**EXERCISE REQUIREMENTS:**
Would you please report how many lines of the listing contain "Attach"? Reply with that number only.
___ DATA PROVIDED ___
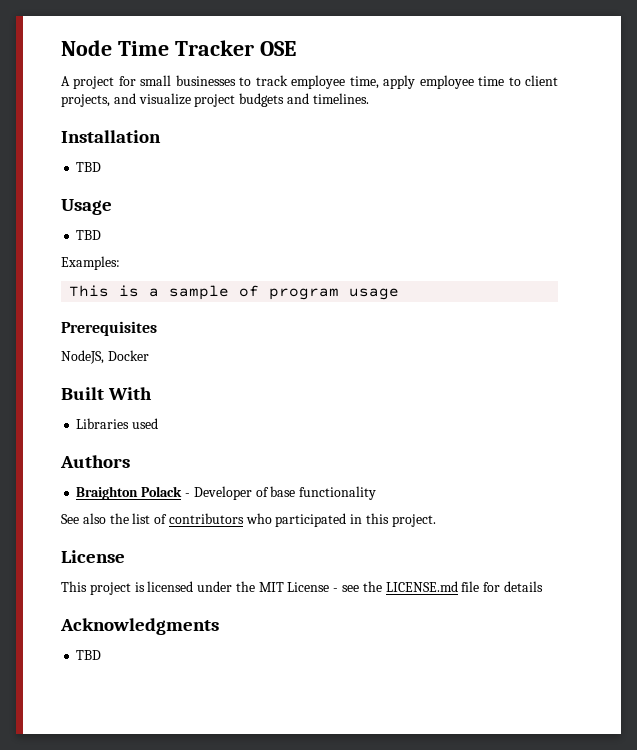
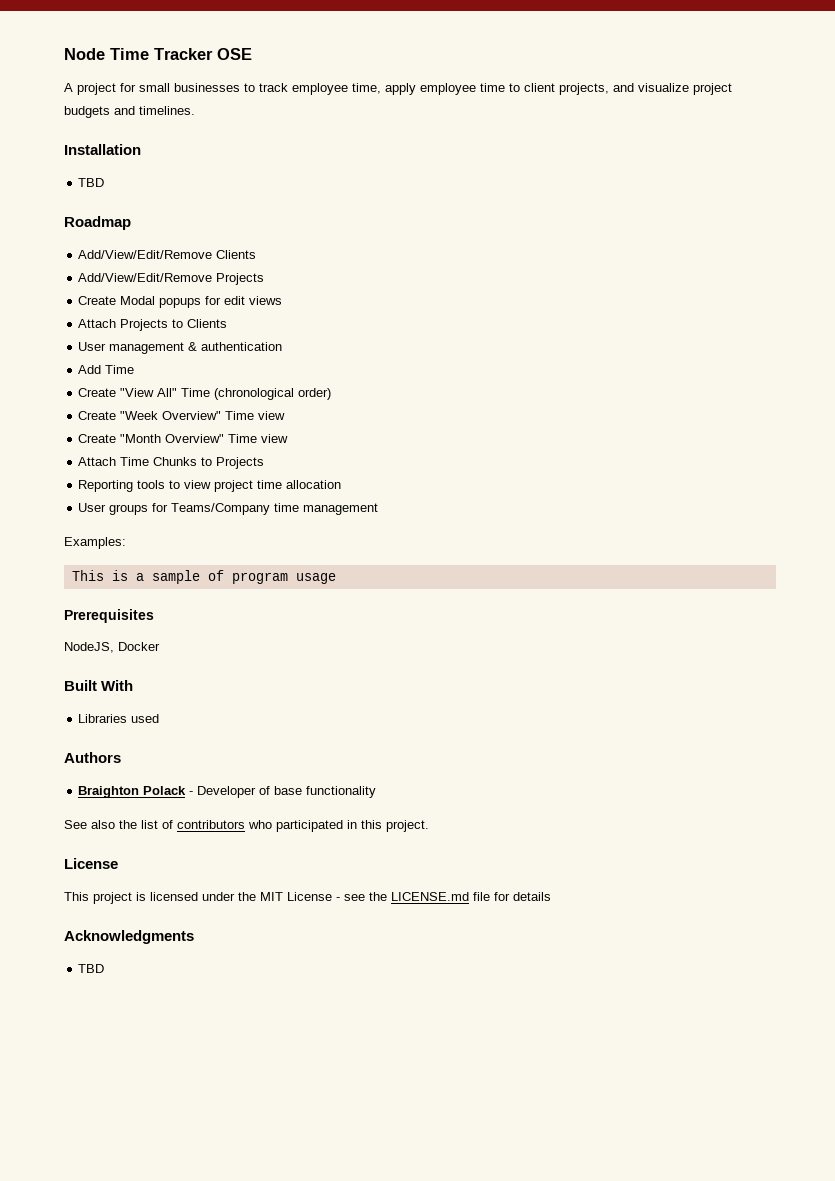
- Usage
- TBD
+ Roadmap
+ Add/View/Edit/Remove Clients
+ Add/View/Edit/Remove Projects
+ Create Modal popups for edit views
+ Attach Projects to Clients
+ User management & authentication
+ Add Time
+ Create "View All" Time (chronological order)
+ Create "Week Overview" Time view
+ Create "Month Overview" Time view
+ Attach Time Chunks to Projects
+ Reporting tools to view project time allocation
+ User groups for Teams/Company time management

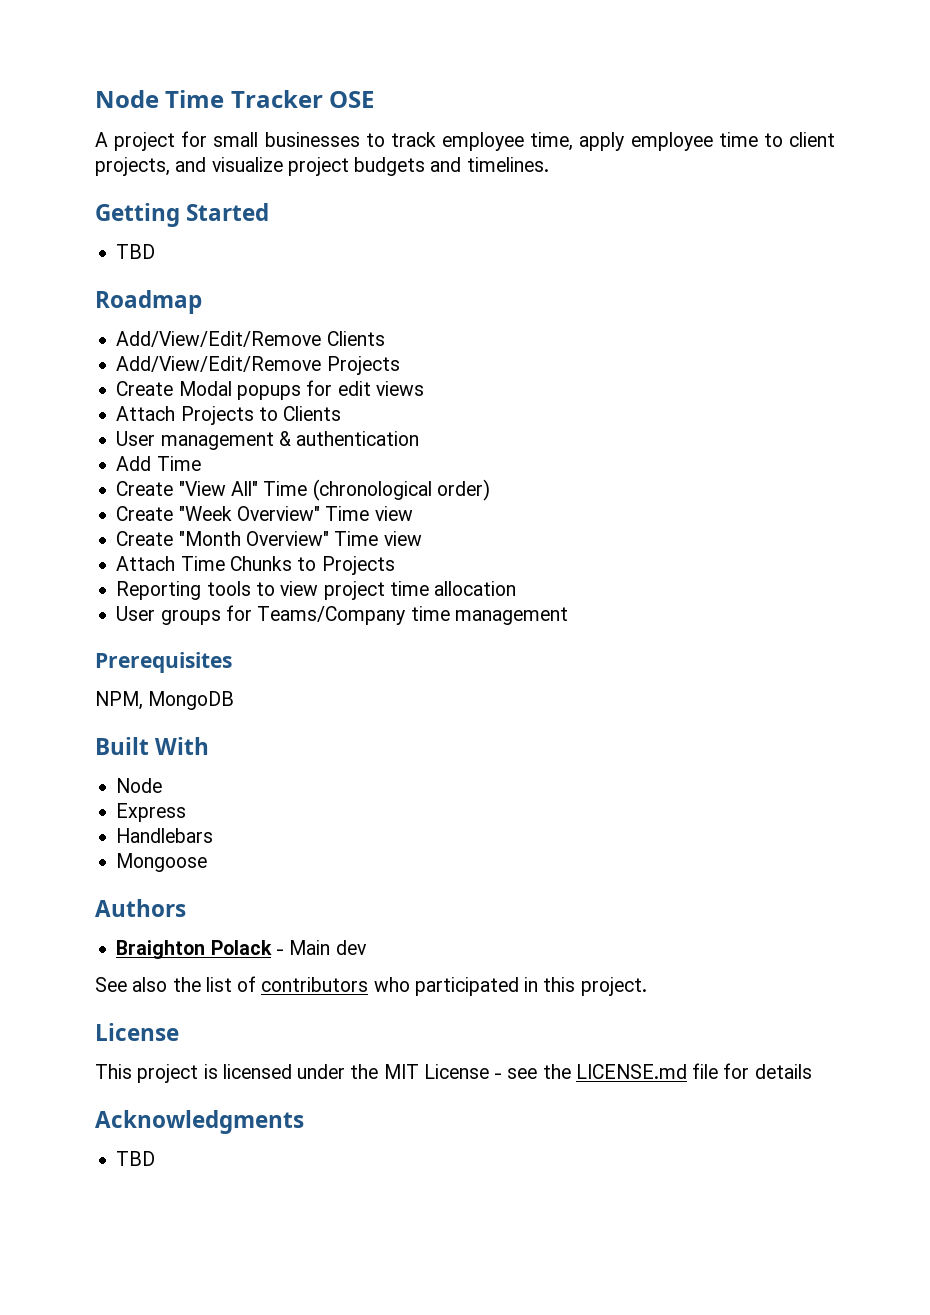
- Installation
+ Getting Started
- Examples:
- This is a sample of program usage
- NodeJS, Docker
+ NPM, MongoDB
  Built With
- Libraries used
+ Node
+ Express
+ Handlebars
+ Mongoose
- Braighton Polack - Developer of base functionality
+ Braighton Polack - Main dev

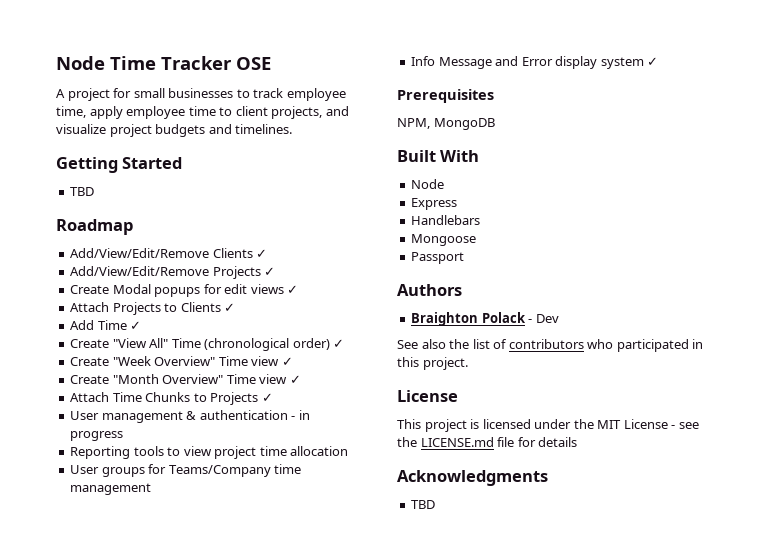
- Add/View/Edit/Remove Clients
+ Add/View/Edit/Remove Clients ✓
- Add/View/Edit/Remove Projects
+ Add/View/Edit/Remove Projects ✓
- Create Modal popups for edit views
+ Create Modal popups for edit views ✓
- Attach Projects to Clients
- User management & authentication
+ Attach Projects to Clients ✓
- Add Time
+ Add Time ✓
- Create "View All" Time (chronological order)
+ Create "View All" Time (chronological order) ✓
- Create "Week Overview" Time view
+ Create "Week Overview" Time view ✓
- Create "Month Overview" Time view
+ Create "Month Overview" Time view ✓
- Attach Time Chunks to Projects
+ Attach Time Chunks to Projects ✓
+ User management & authentication - in progress
+ Info Message and Error display system ✓
+ Passport
- Braighton Polack - Main dev
+ Braighton Polack - Dev

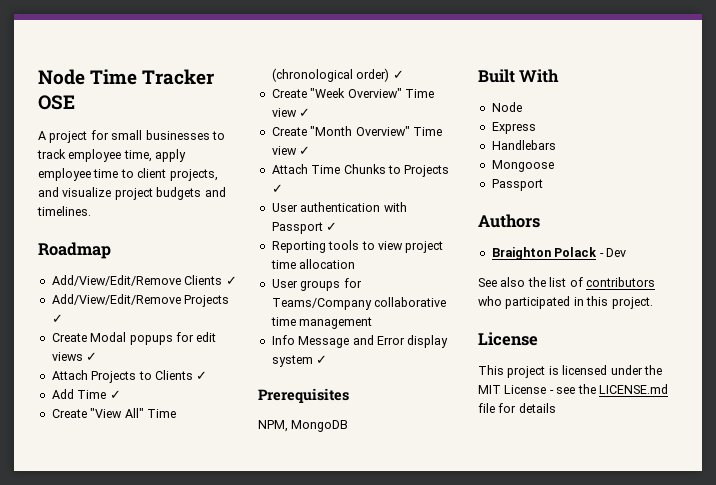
- Getting Started
- TBD
- User management & authentication - in progress
+ User authentication with Passport ✓
- User groups for Teams/Company time management
+ User groups for Teams/Company collaborative time management
- Acknowledgments
- TBD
___
**OUTPUT OF THE TASK:**
6